The earth was not cold throughout the Ice Age. For two and a half million years, the temperature fluctuated and ice sheets grew and shrunk repeatedly. Glacials were periods of intense cold when the ice sheets grew from the poles to cover the land and sea levels fell as water became trapped in the ice. There were a number of glacials during the Ice Age. The harshest of them all was called the Anglian Glaciation about 480,000 years ago which saw ice extending across two-thirds of Britain as far south as Bristol. The West Midlands was covered by hundreds of metres of ice and should you have been standing on the top of all that ice you could have walked all the way to Siberia without stepping off it.

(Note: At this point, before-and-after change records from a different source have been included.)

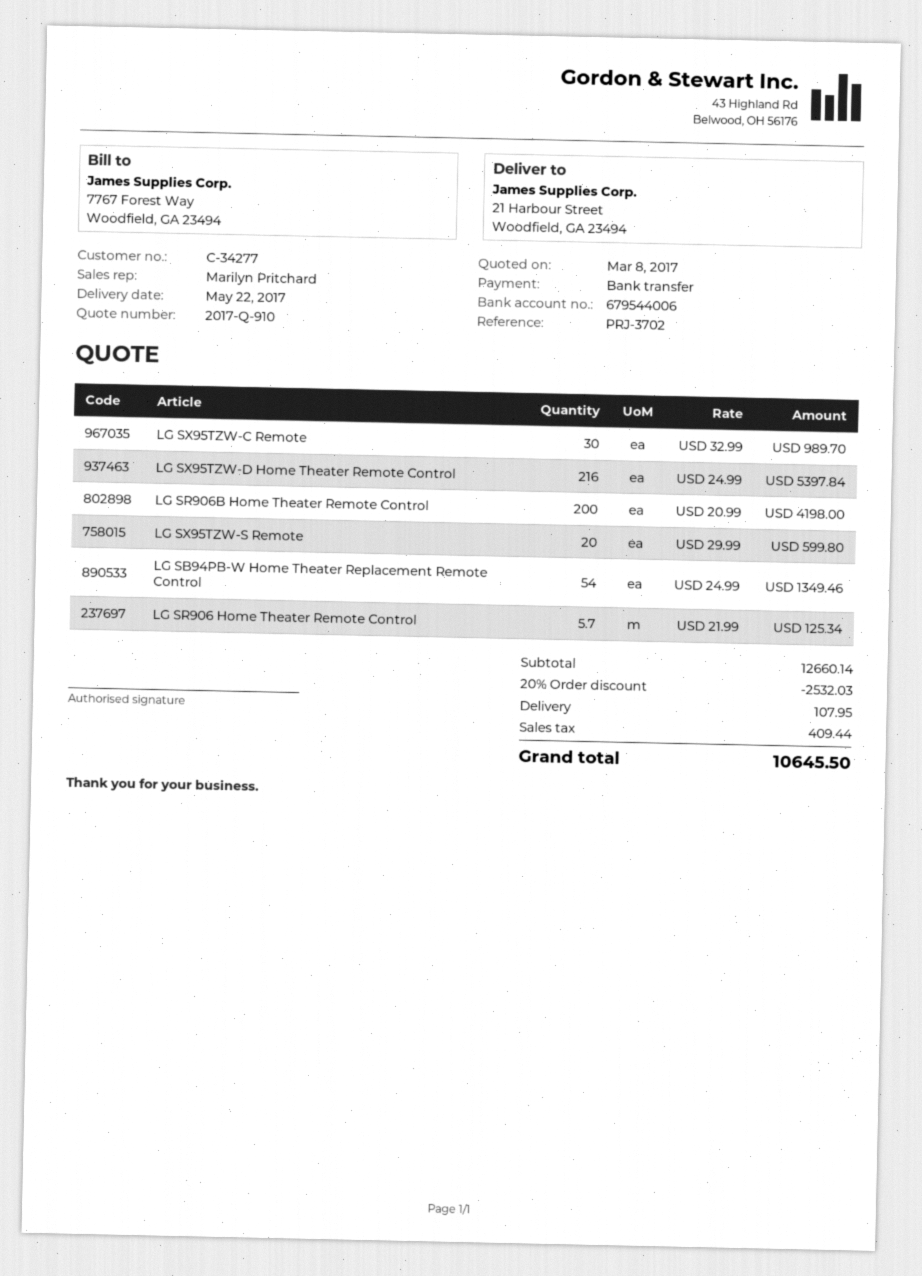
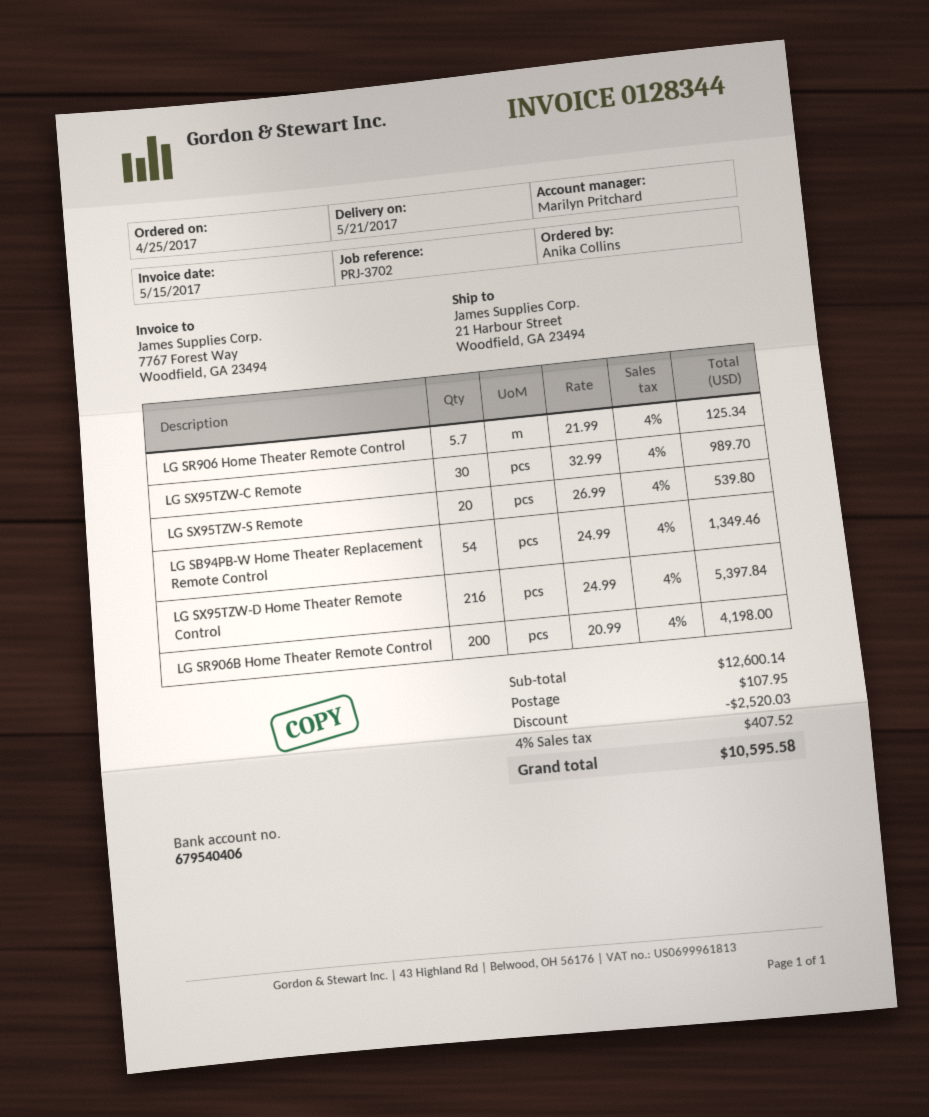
delivery date: 2017-05-22 -> 2017-05-21
bank account: 679544006 -> 679540406
LG SX95TZW-S Remote: 20 x 29.99 = 599.80 -> 20 x 26.99 = 539.80
subtotal: 12660.14 -> 12600.14
discount: 2532.03 -> 2520.03
tax: 409.44 -> 407.52
total: 10645.50 -> 10595.58

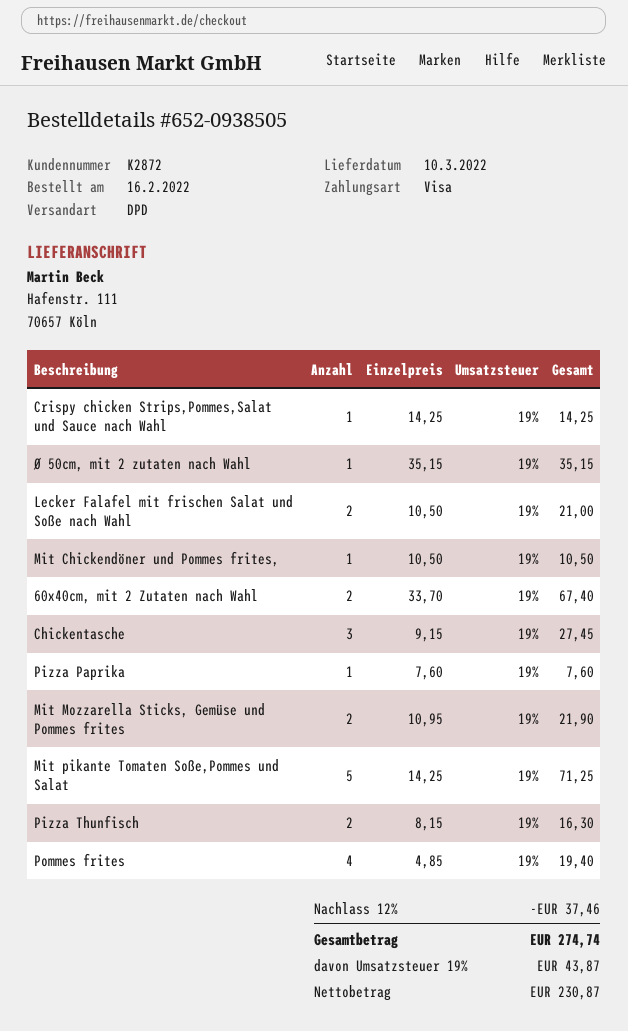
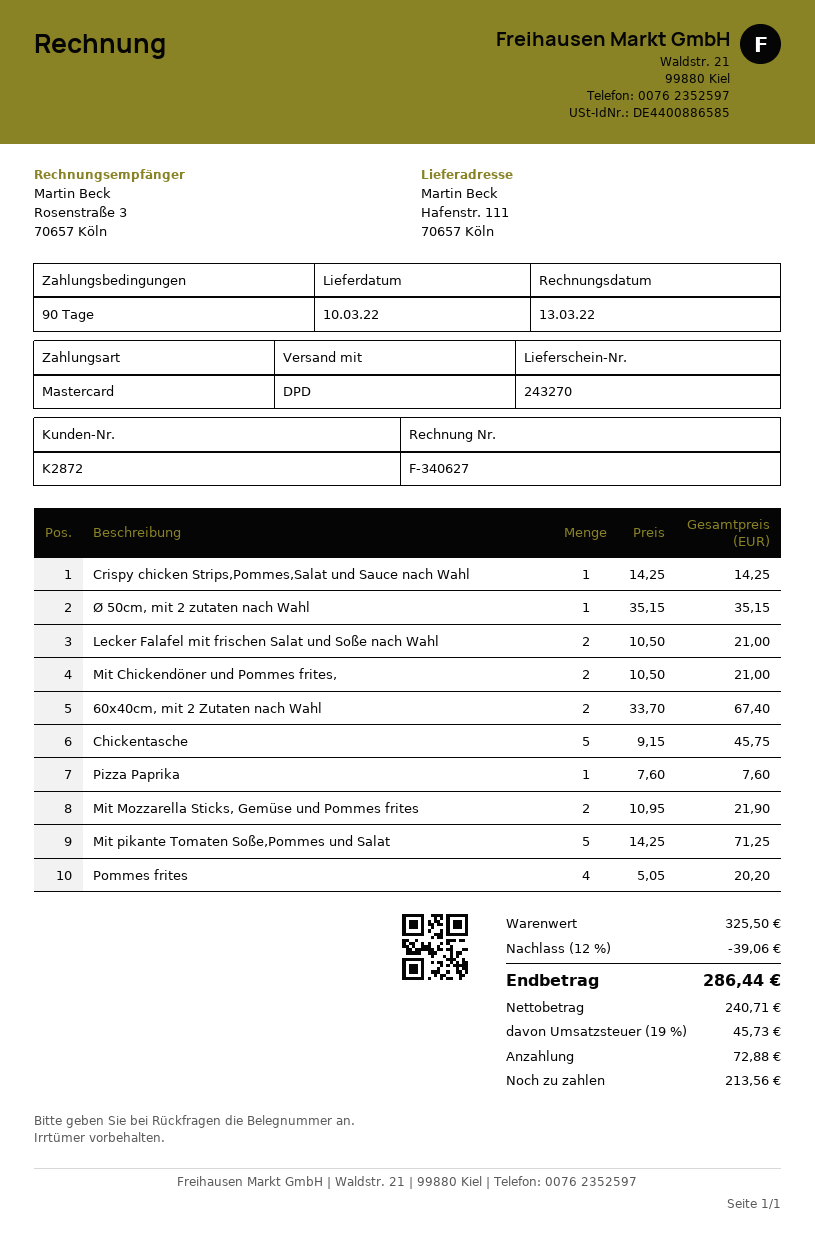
payment method: Visa -> Mastercard
Mit Chickendöner und Pommes frites,: 1 x 10.50 = 10.50 -> 2 x 10.50 = 21.00
Chickentasche: 3 x 9.15 = 27.45 -> 5 x 9.15 = 45.75
Pizza Thunfisch: 2 x 8.15 = 16.30 -> none
Pommes frites: 4 x 4.85 = 19.40 -> 4 x 5.05 = 20.20
discount: 12% = 37.46 -> 12% = 39.06
net: 230.87 -> 240.71
tax: 19% = 43.87 -> 19% = 45.73
total: 274.74 -> 286.44

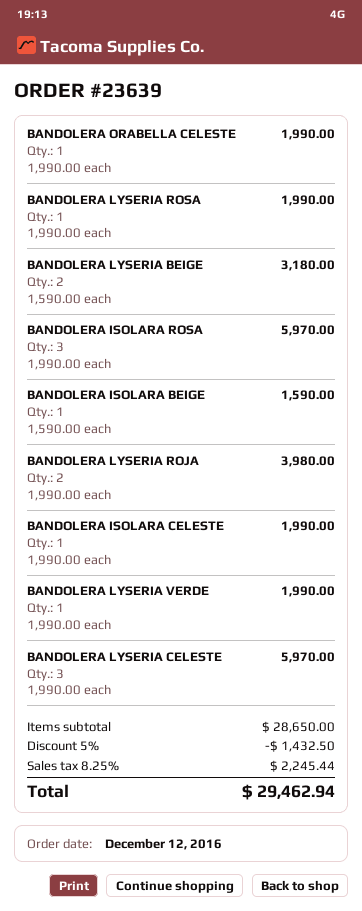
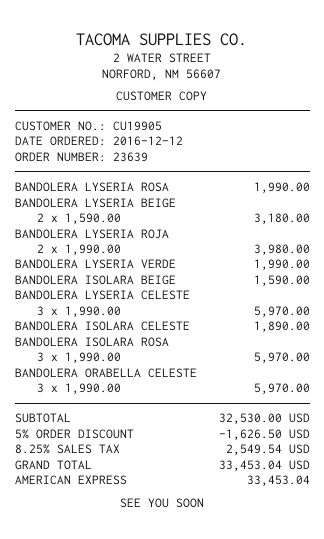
BANDOLERA ORABELLA CELESTE: 1 x 1990.00 = 1990.00 -> 3 x 1990.00 = 5970.00
BANDOLERA ISOLARA CELESTE: 1 x 1990.00 = 1990.00 -> 1 x 1890.00 = 1890.00
subtotal: 28650.00 -> 32530.00
discount: 5% = 1432.50 -> 5% = 1626.50
tax: 8.25% = 2245.44 -> 8.25% = 2549.54
total: 29462.94 -> 33453.04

Between the icy glacials were warm periods when temperatures rose and the world warmed. The ice sheets shrank back to the poles and sea levels rose as the ice released enormous amounts of water back into the oceans. These warm periods are called interglacials. The Hoxnian Interglacial, just over 400,000 years ago, is named after a site in Hoxne, Suffolk where ancient lake deposits dating from that period can be found. The fossils discovered there can tell us a great deal about the climate and environment that early humans would have lived in.
Within the cold glacial and warm interglacial periods there were shorter changes of warming and cooling (less than 10,000 years). A short cold period within a warm interglacial is called a stadial and a short warm period within a longer cold glacial is called an interstadial – the story of the Ice Age is complicated.
The change from cold glacials to warm interglacials was driven by changes in the earth’s orbit and the amount of sunshine reaching parts of the planet. The effects of this change would have been increased by other factors like the shape of land masses, changes to the gulf stream and gases in the earth’s atmosphere. During the first two-thirds of the Ice Age, the world got warmer then colder roughly every 41,000 years, but about a million years ago the ice switched to a 100,000-year cycle.
The Ice Age was a time of enormous change. Huge glaciers carved out the landscape we know today and the collapse of the land bridge between Britain and Europe formed the English Channel; making Britain an island for the first time. Massive beasts like mammoth, woolly rhinoceros and bison walked across the glacial midlands whilst the warmer periods brought hippos, lions and straight tusked elephants. It was against this backdrop of change that people like us, and our ancestors first appear in Britain. The Ice Age is so much more than a story of ice and mammoths: it’s our story.